4. Description of the Processing of Personal Data
Summary: The aim of this description is to describe how the personal data described in step 3 is being processed. This is necessary to demonstrate that the processing of personal data is properly secure, accurate and limited to what it is necessary to reach the purpose of the activity.
Step 3 describes how each one of the personal data categories listed in step 3 are expected to be processed. As it is done in step 2 and 3, this description should cover all the different processing activities described in step 1 – jointly or separately depending on whether the activity uses the same or different tools, storage places, etc.
The thoroughness of the descriptions below depends on the nature of the processing. Complex projects require more thorough explanations describing how and why the processing can be reasonably considered as safe, necessary and minimized.
Data source:
The goal is to describe the provenance of personal data: Where is it coming from? Personal data can be directly provided by data subjects, observed, inferred or derived from data subjects, or obtained/repurposed from data already collected by previous processing activities and/or third parties.
Often in research projects, survey and interview responses are directly provided by data subjects; Interview response timing and emotion is inferred or derived from audio recordings; contact information like name and email is scrapped from company websites; and playground use can be derived from observing data subjects when they use and interact with it.
Data storage and processing:
The goal is to describe how is data processed – from data collection and analysis, to data archiving, deletion or anonymisationn – by describing the tools and storage used in the processing. This description demonstrates data is securely processed.
As explained above, the thoroughness of this description depends on the nature of the processing. Relatively simple processing using tools and storage already considered as safe (by the UU tool advisor and storage finder) requires short explanations – just stating how chosen tools and storage are used is often enough.
For a simple research survey project, this description could simply state that survey responses are collected and stored in Qualtrics, then data is transferred to UU OneDrive, temporarily stored and analysed in researchers’ UU-managed laptop using Excel, and archived in Yoda at the end of the survey
The use of tools/storage not listed as safe require a description that sufficiently explain how the confidentiality, availability and integrity of the data is protected. If the tool/storage is hosted by a third party, then it also requires a UU-specific Data Processing Agreement (described in Step 8), necessary to legally guarantee sufficient data protection to the processed personal data.
Data access:
Who has access to what data, and for what purposes? The goal is to describe who has access to the data (described in Step 3), including the tools/storage described above, explaining the reasons why this access is necessary to the project’s goals. This description includes at what stage data access is necessary – is data access necessary early in the processing (i.e., “raw” interview or survey data), or at a later stage (i.e., deidentified or “cleaned-up” data)? It also includes the way this access is managed, and who is responsible for managing this access.

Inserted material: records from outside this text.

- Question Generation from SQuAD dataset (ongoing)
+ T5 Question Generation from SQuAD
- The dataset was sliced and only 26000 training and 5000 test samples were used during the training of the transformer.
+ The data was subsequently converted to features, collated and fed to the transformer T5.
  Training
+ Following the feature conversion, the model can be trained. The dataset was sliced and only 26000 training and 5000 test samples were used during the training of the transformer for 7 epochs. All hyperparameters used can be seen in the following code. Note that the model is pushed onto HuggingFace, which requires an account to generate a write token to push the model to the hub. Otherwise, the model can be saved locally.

In addition to the controllers already listed at the start of the document, it is necessary to list any additional parties (organizations or individuals) with access to the data, including any data recipients. When working with external controllers (who are not UU members) it is necessary to explain (in Step 8) the measures that ensure data is still protected while processed by these external controllers.
Data retention:
For how long is the data listed in Step 3 retained/stored, and when (under what circumstances/conditions) is that data deleted and/or anonymized? The aim here is to demonstrate that data is indeed deleted or anonymized once it is no longer necessary to reach the goal of the project. Retention times can be functional (‘data X and Y will be deleted after process A or B is completed’) but unless the processing is expected to keep running indefinitely, it is also required to provide specific time frames (‘data X and Y will be deleted within 6 months after data collection is completed’).
Certain types of personal data, like tax, student and employee records, can have legally defined retention periods. The Selectielijst Universiteiten en Universitair Medische Centra 2020 (in Dutch), provides additional guidance related to retention time periods for diverse types of personal data.
Collection times:
The goal is to state when and how often processing activities are started and, when possible, indicate an end date. Often, data processing starts when data is initially collected, for example, when survey or interview invitations are distributed.

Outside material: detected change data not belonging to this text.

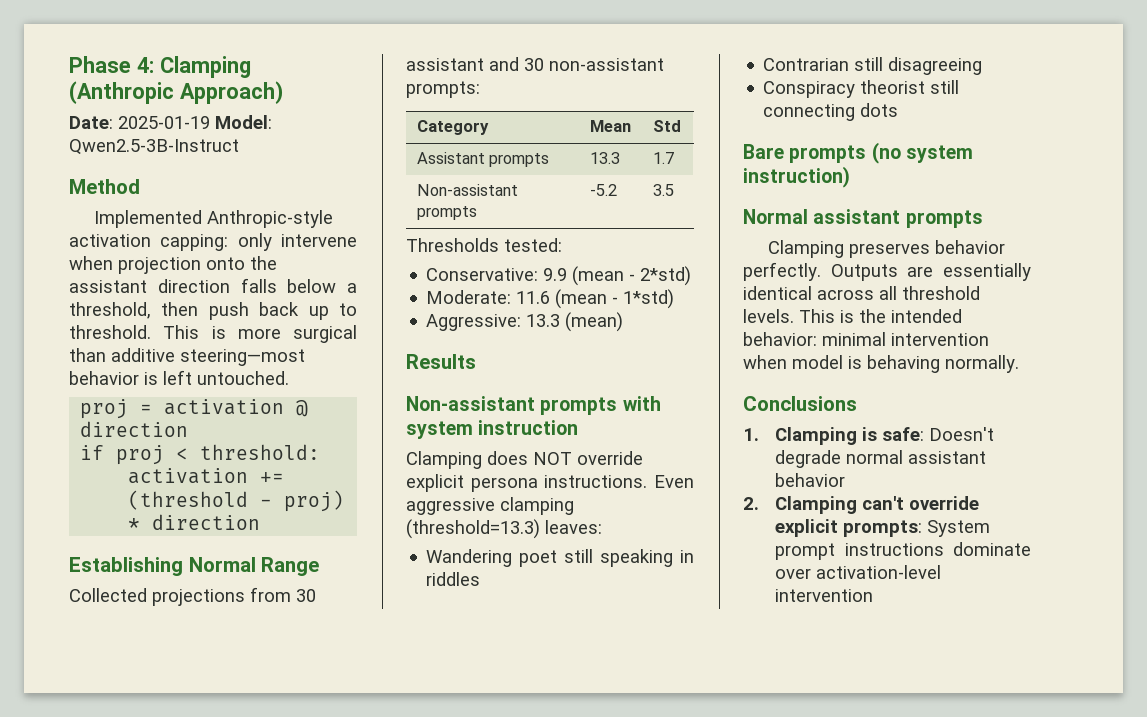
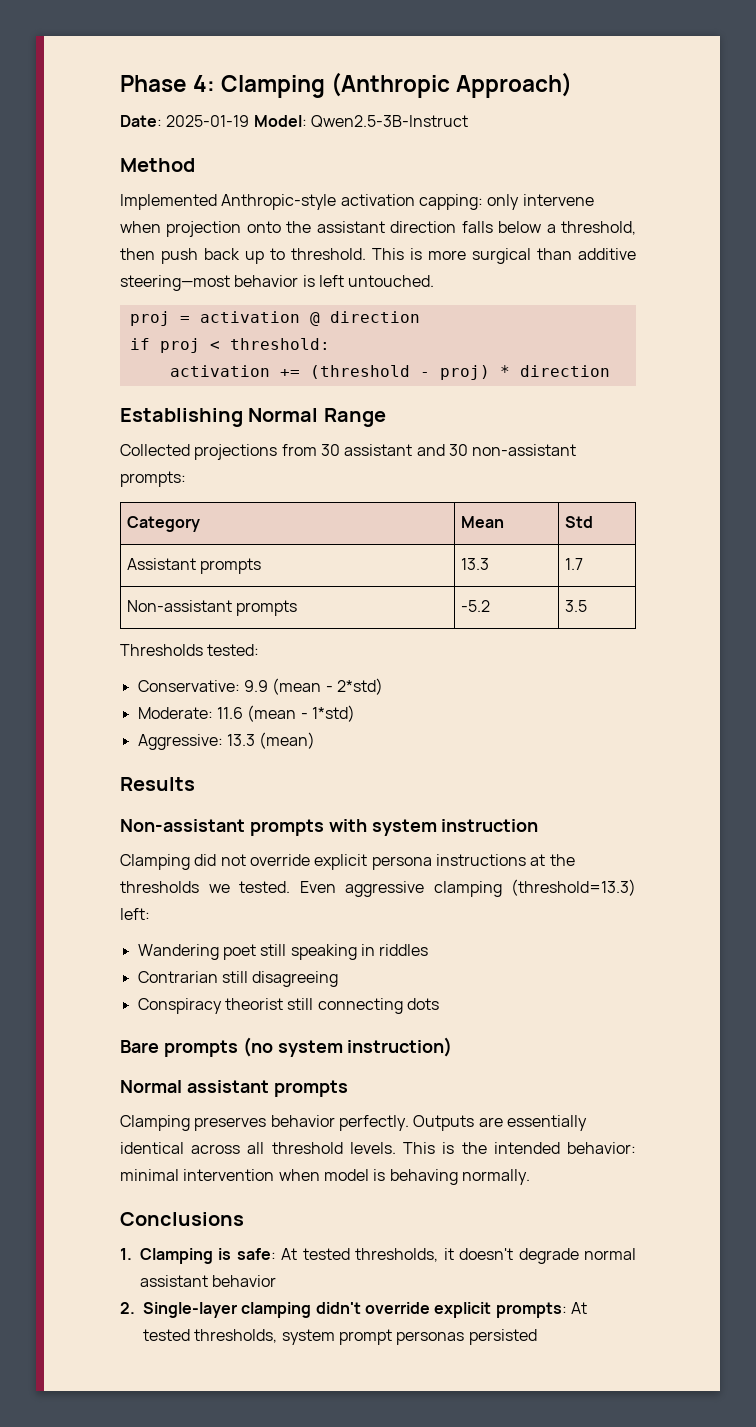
- Clamping does NOT override explicit persona instructions.
+ Clamping did not override explicit persona instructions at the thresholds we tested.
- Even aggressive clamping (threshold=13.3) leaves:
+ Even aggressive clamping (threshold=13.3) left:
- 1. Clamping is safe: Doesn't degrade normal assistant behavior
+ 1. Clamping is safe: At tested thresholds, it doesn't degrade normal assistant behavior
- 2. Clamping can't override explicit prompts: System prompt instructions dominate over activation-level intervention
+ 2. Single-layer clamping didn't override explicit prompts: At tested thresholds, system prompt personas persisted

Collection/processing location:
It is necessary to describe where (as in which countries) data subjects are likely to be located when their data is being processed, as this location information is relevant for the applicability of the GDPR and the data protection laws of other countries.
Data minimisation measures:
The goal here is to describe any additional measures or protocols that have not been described anywhere else in this document, that contribute to the principle of data minimization: “only personal data that is adequate, relevant and limited to what is necessary for the purpose shall be processed“. Some examples of data minimization measures that can potentially be relevant to apply into the processing activity are presented below. Ensure that this description clearly describe how the measure(s) is specifically applied in the processing activity, mentioning the specific tools and storage methods applied.

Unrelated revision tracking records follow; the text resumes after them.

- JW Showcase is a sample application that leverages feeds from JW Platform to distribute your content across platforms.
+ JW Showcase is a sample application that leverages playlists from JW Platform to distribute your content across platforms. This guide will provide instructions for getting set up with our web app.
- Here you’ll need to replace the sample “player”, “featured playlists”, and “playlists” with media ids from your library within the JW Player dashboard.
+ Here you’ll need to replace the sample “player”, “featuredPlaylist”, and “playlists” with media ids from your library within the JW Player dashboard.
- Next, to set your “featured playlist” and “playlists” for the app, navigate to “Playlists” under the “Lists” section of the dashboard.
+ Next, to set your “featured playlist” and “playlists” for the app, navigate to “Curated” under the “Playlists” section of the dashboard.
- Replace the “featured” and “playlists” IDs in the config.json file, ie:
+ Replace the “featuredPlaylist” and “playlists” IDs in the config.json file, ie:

Suggested data minimization measures:
When data is not needed, it should either be deleted, or not collected in the first place. For example, if photographs are used in observations, measures may consist of “taking care to avoid capturing people without their knowledge/consent (data avoidance), or if already captured in the photo, blurring, cropping and/or deleting them from the photo. (data deletion)“.
Data can be deidentified by partially or completely removing identifiable information like names, emails; generalizing, diluting or aggregating indirectly identifiable information (e.g., replace birthdate with age), etc. Appropriate deidentification measures must be driven by the necessity of the data – too much deletion may impair the processing viability, whereas too little may create unnecessary risks. More information on deidentification measures can be found here.
Keep in mind that deidentification is sometimes mistakenly equated to anonymisation, however deidentification is only the first step of anonymisation. A de-identified dataset may easily be re-identified when combined with data that is publicly or easily accessible, as is explained in here. The AEPD has published a helpful resource with more information around this topic, and the PDPC has also published a handy guide to basic anonymisation.
Sometimes, data is only needed at certain points of the processing activity, so it is not possible nor desirable to fully delete personal identifiers. In those cases, data is instead replaced by one or more artificial identifiers – pseudonyms. A single pseudonym for each replaced field or collection of replaced fields makes the data record less identifiable while remaining suitable for data analysis and data processing. Unlike anonymisation, pseudonymisation enables re-identification, as ‘additional information’ (like reidentification keys) is created and kept separate – reversible pseudonymisation. If this reidentification information is deleted (or not created in the first place), then pseudonymisation becomes irreversible – and irreversible pseudonymisation is actually a data deidentification method. When describing pseudonymisation measures, do not forget to describe how the reidentification key is managed and ultimately deleted.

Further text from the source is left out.